It may be profitable for our readers to read the abridged text of the Loving decision. The full text is easily accessible via the Internet.

The Loving Decision (June 12, 1967)

RICHARD PERRY LOVING et ux., Appellants,
v.
VIRGINIA

388 US 1, 18 L ed 2d 1010, 87 S Ct 1817
Argued April 10, 1967. Decided June 12, 1967.

SUMMARY

The issue presented in the instant case concerned the validity of the Virginia antimiscegenation statutes, the central features of which are the absolute prohibition of a "white person" marrying any person other than a "white person."

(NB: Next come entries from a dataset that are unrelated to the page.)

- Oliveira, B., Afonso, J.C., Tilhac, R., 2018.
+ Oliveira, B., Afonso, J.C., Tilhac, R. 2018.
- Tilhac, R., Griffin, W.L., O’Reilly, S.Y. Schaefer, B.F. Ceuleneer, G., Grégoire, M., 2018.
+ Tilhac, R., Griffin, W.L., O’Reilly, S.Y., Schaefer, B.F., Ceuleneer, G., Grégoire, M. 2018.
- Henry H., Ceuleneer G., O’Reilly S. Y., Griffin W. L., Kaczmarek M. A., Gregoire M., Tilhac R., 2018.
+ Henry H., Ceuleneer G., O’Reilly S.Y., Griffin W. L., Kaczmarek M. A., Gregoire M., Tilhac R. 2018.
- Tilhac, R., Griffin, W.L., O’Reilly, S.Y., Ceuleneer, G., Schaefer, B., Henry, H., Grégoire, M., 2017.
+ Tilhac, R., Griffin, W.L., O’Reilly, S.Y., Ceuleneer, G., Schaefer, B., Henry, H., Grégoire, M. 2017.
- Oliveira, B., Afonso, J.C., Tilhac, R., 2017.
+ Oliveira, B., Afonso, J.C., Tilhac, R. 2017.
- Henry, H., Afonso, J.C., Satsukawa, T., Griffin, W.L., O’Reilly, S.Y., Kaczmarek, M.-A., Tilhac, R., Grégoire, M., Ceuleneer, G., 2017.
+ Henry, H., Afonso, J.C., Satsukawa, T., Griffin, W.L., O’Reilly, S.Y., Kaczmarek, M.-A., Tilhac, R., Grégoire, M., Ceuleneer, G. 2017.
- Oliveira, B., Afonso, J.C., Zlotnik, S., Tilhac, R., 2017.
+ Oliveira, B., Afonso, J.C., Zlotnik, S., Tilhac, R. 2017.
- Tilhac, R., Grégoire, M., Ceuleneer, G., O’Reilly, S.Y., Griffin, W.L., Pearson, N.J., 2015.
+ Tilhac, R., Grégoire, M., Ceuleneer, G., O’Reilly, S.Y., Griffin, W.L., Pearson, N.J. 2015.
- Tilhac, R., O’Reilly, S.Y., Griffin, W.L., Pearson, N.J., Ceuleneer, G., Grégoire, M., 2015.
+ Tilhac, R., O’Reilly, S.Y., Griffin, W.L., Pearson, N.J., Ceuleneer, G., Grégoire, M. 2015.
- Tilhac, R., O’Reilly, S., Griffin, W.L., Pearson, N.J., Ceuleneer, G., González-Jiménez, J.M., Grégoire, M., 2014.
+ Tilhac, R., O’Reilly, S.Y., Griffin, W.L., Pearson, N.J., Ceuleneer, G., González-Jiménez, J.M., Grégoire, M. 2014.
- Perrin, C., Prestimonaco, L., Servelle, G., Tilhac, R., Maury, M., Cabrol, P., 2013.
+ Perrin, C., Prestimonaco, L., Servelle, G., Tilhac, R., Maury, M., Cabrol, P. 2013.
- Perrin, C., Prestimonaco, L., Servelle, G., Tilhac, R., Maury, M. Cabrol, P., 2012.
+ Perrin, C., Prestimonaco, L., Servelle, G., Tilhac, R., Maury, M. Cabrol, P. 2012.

A husband, "a white person", and his wife, a "colored person," within the meanings given those terms by a Virginia statute, both residents of Virginia, were married in the District of Columbia pursuant to its laws, and shortly thereafter returned to Virginia, where, upon their plea of guilty, they were sentenced, in a Virginia state court, to one year in jail for violating Virginia's ban on interracial marriages. Their motion to vacate the sentences on the ground of the unconstitutionality of these statutes was denied by the trial court. The Virginia Supreme Court of Appeals affirmed. (206 Va 924, 147 SE2d 78)

On appeal, the Supreme Court of the United States reversed the conviction. In an opinion by WARREN, Ch.J., expressing the view of eight members of the court, it was held that the Virginia statutes violated both the equal protection and the due process clauses of the Fourteenth Amendment.

STEWART, J., concurred in the judgment on the ground that a state law making the criminality of an act depend upon the race of the actor is invalid.

APPEARANCES OF COUNSEL

Phillip J. Hirschkop argued the cause for appellants, pro hac vice, by special leave of Court.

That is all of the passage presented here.